Write out each record in full and exactly as given. Skip any pictures.

============================================================

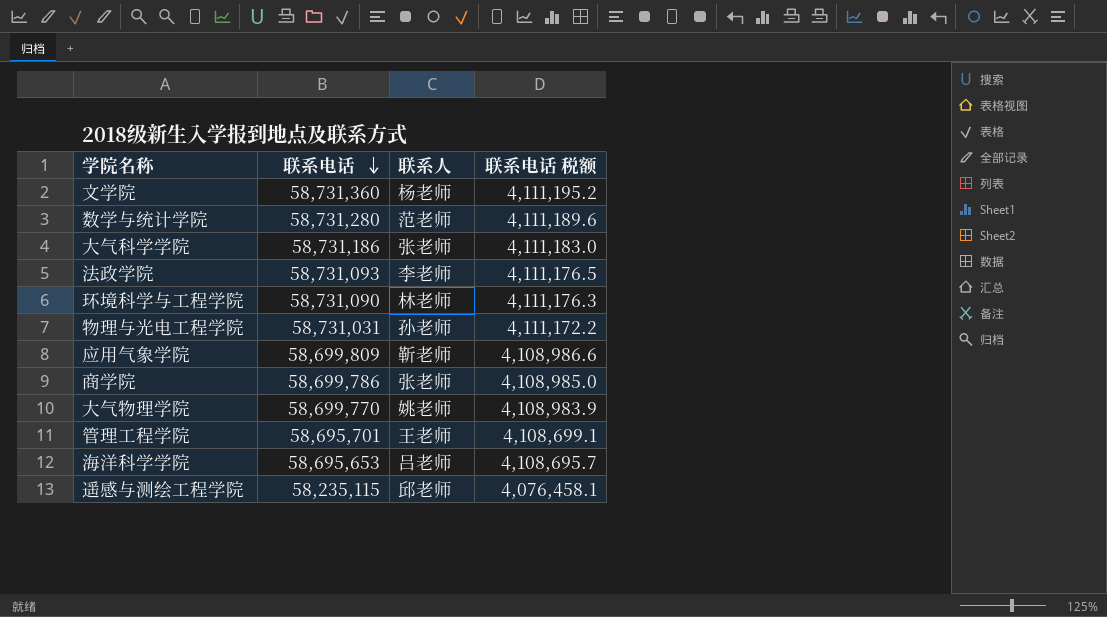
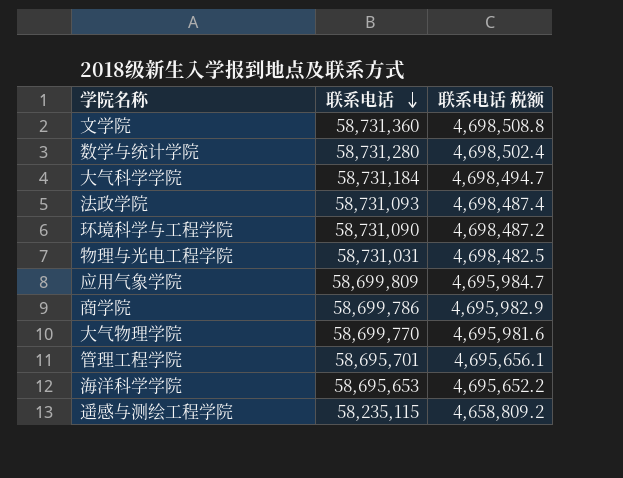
column 联系人 | position: 3 -> none
column 联系电话 税额 | formula: [联系电话] * 0.07 -> [联系电话] * 0.08
大气科学学院 | 联系电话: 58,731,186 -> 58,731,184

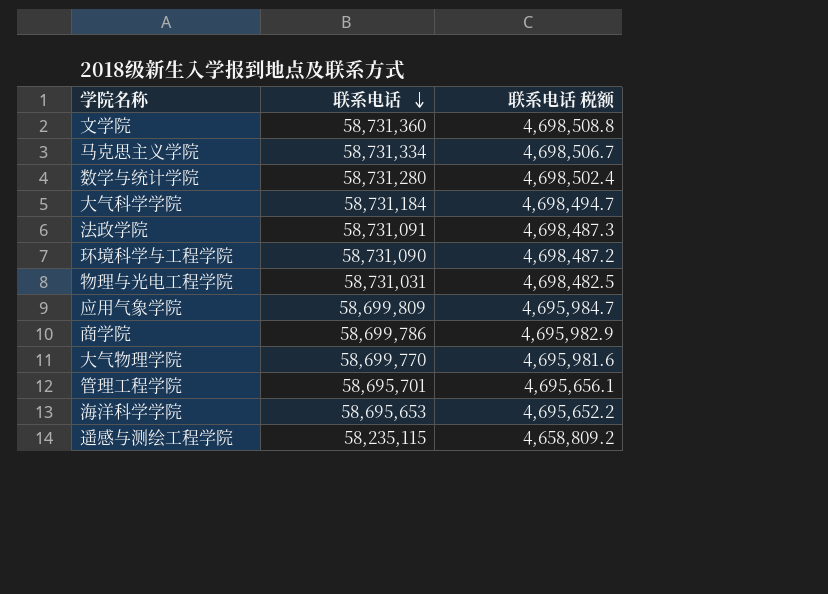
row 马克思主义学院: none -> 58,731,334 | 4,698,506.7
法政学院 | 联系电话: 58,731,093 -> 58,731,091
法政学院 | 联系电话 税额: 4,698,487.4 -> 4,698,487.3

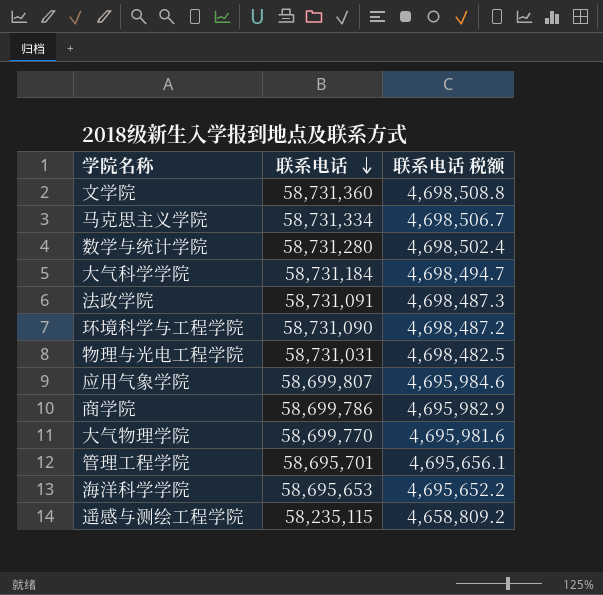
应用气象学院 | 联系电话: 58,699,809 -> 58,699,807
应用气象学院 | 联系电话 税额: 4,695,984.7 -> 4,695,984.6

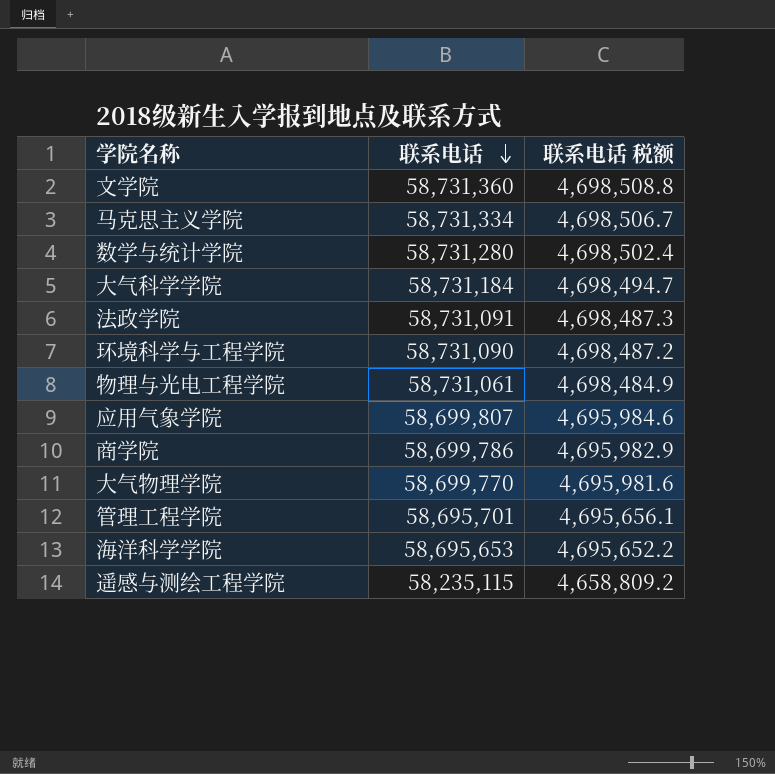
物理与光电工程学院 | 联系电话: 58,731,031 -> 58,731,061
物理与光电工程学院 | 联系电话 税额: 4,698,482.5 -> 4,698,484.9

============================================================

* EXERCISE RESPONSE
column 联系人 | position: 3 -> none
column 联系电话 税额 | formula: [联系电话] * 0.07 -> [联系电话] * 0.08
大气科学学院 | 联系电话: 58,731,186 -> 58,731,184

row 马克思主义学院: none -> 58,731,334 | 4,698,506.7
法政学院 | 联系电话: 58,731,093 -> 58,731,091
法政学院 | 联系电话 税额: 4,698,487.4 -> 4,698,487.3

应用气象学院 | 联系电话: 58,699,809 -> 58,699,807
应用气象学院 | 联系电话 税额: 4,695,984.7 -> 4,695,984.6

物理与光电工程学院 | 联系电话: 58,731,031 -> 58,731,061
物理与光电工程学院 | 联系电话 税额: 4,698,482.5 -> 4,698,484.9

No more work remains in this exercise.